Entries taken from a collection
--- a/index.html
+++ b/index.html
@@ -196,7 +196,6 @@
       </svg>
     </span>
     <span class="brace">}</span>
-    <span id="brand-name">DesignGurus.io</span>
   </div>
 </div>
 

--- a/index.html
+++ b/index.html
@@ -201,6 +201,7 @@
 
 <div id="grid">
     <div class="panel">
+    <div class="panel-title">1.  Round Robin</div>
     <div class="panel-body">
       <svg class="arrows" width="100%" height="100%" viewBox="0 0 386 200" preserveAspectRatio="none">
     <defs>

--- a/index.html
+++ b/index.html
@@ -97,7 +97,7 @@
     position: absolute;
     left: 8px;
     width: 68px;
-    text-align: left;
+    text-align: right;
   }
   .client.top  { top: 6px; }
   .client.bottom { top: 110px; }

---

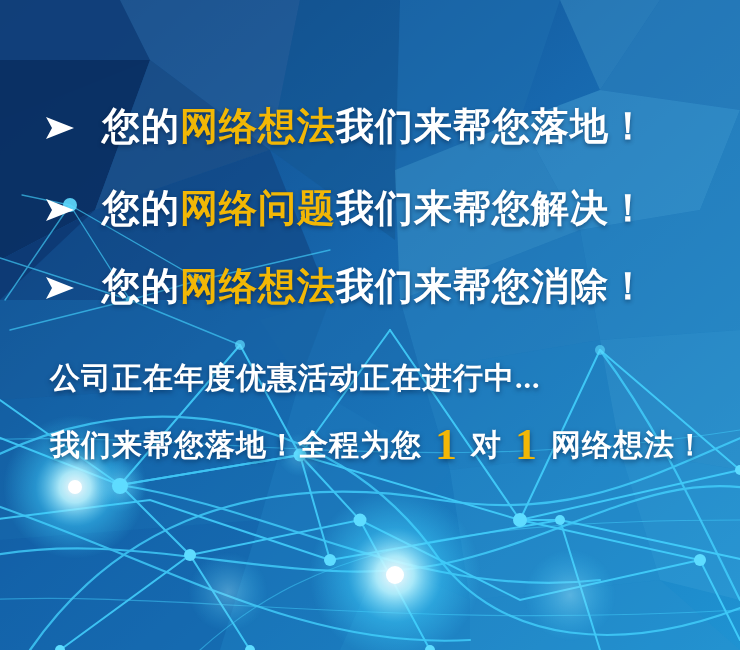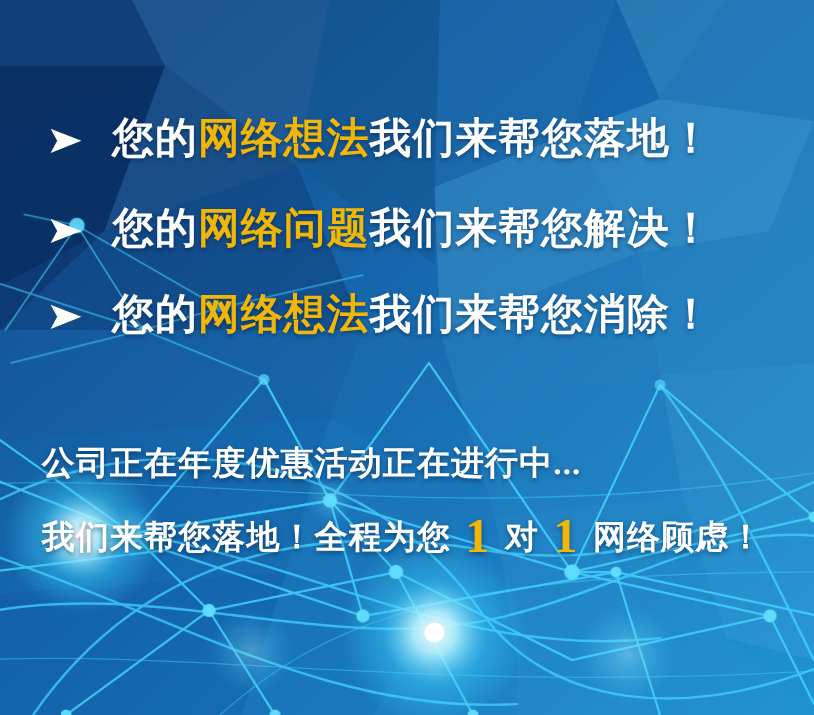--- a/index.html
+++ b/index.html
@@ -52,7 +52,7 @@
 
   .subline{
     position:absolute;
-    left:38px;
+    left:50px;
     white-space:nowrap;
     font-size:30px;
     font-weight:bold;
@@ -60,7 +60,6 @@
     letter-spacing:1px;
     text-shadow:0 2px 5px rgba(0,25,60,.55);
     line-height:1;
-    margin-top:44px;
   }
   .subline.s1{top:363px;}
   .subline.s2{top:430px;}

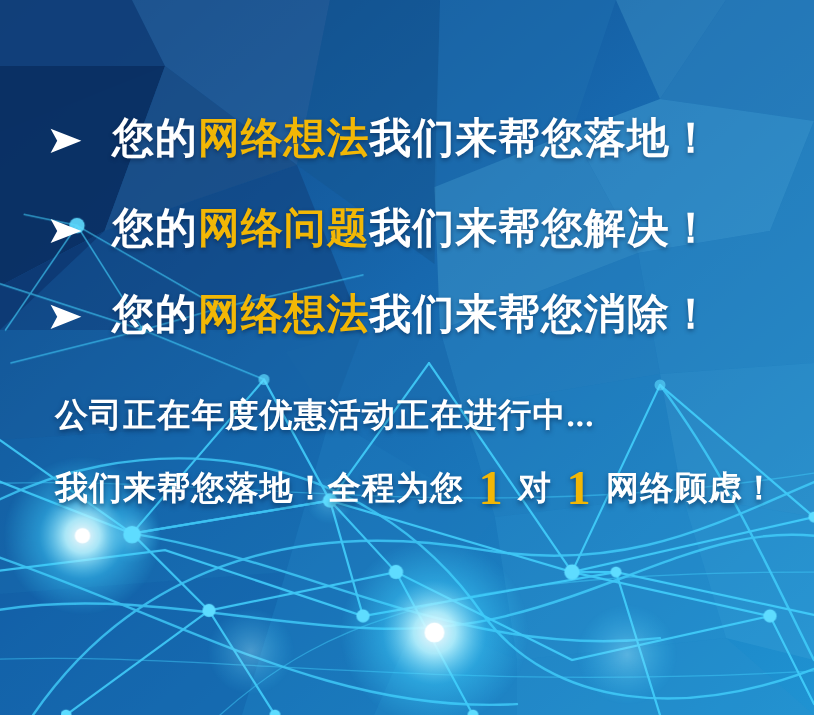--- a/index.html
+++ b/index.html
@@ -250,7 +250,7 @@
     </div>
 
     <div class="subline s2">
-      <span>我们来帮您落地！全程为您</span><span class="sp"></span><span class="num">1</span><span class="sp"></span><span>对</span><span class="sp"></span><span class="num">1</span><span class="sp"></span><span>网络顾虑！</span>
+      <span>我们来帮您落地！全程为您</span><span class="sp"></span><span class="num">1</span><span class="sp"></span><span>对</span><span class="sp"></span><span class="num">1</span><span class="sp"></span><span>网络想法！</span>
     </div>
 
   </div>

◆ **WHAT THE EXERCISE ASKS**: Scan the entries for the string "height" and report only how many lines contain it.

◆ **TASK RESULT**: 2